• [Description of the task] Stop at the line containing "(387, 576) none": repeat exactly every line of the entries below from the first up to it, plus that line, with pictures omitted.

[Data excerpts]

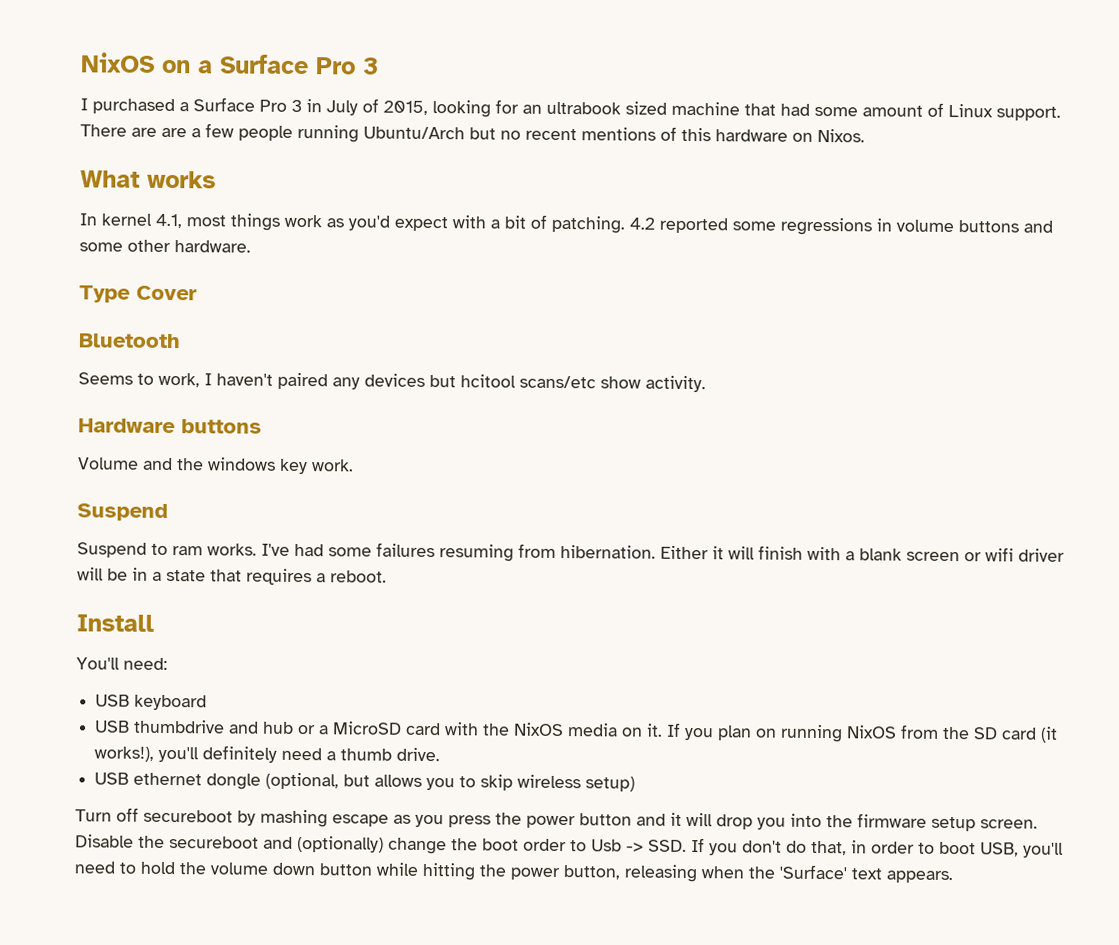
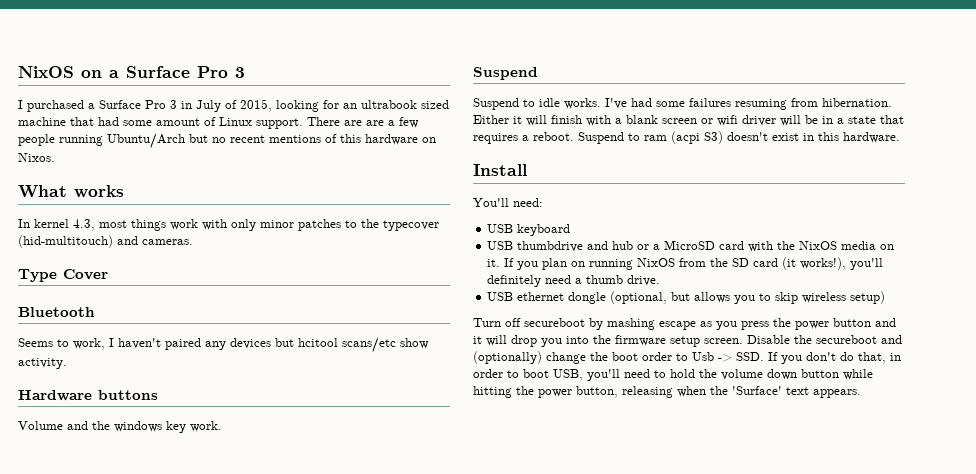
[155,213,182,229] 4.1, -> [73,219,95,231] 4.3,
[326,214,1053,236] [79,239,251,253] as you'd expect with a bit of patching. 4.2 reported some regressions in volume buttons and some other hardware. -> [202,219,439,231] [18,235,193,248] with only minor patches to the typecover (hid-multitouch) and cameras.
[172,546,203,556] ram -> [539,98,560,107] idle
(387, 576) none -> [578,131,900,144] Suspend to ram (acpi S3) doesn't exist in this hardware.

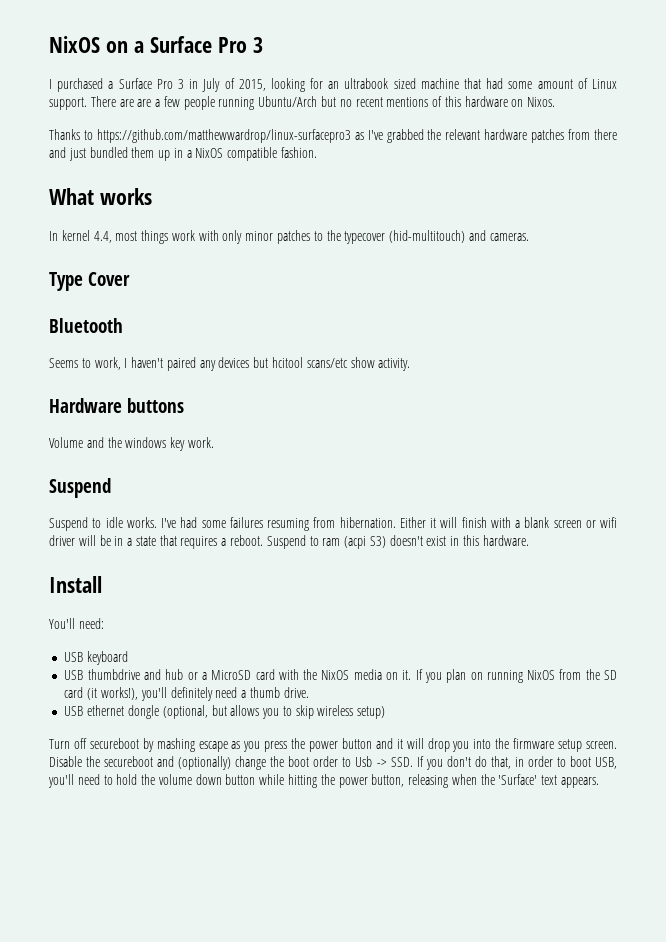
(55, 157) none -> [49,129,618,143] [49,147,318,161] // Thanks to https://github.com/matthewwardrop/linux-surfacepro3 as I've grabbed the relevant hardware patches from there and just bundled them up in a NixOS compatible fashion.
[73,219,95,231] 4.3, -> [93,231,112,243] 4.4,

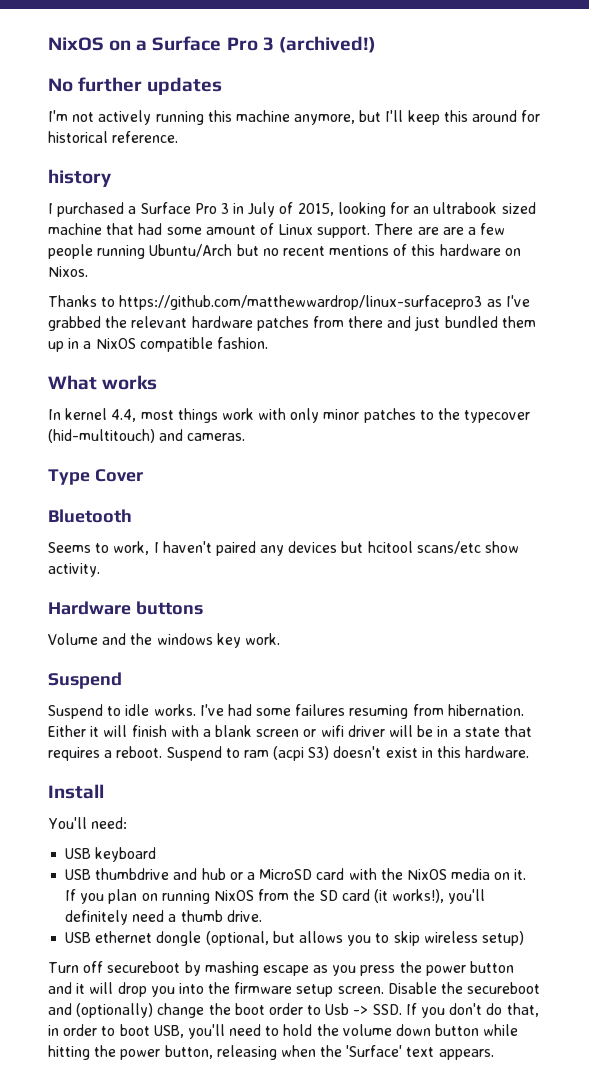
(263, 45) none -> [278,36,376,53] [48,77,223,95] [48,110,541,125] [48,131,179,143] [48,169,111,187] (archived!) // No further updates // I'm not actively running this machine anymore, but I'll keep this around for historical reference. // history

• [Solution for this problem]
[155,213,182,229] 4.1, -> [73,219,95,231] 4.3,
[326,214,1053,236] [79,239,251,253] as you'd expect with a bit of patching. 4.2 reported some regressions in volume buttons and some other hardware. -> [202,219,439,231] [18,235,193,248] with only minor patches to the typecover (hid-multitouch) and cameras.
[172,546,203,556] ram -> [539,98,560,107] idle
(387, 576) none -> [578,131,900,144] Suspend to ram (acpi S3) doesn't exist in this hardware.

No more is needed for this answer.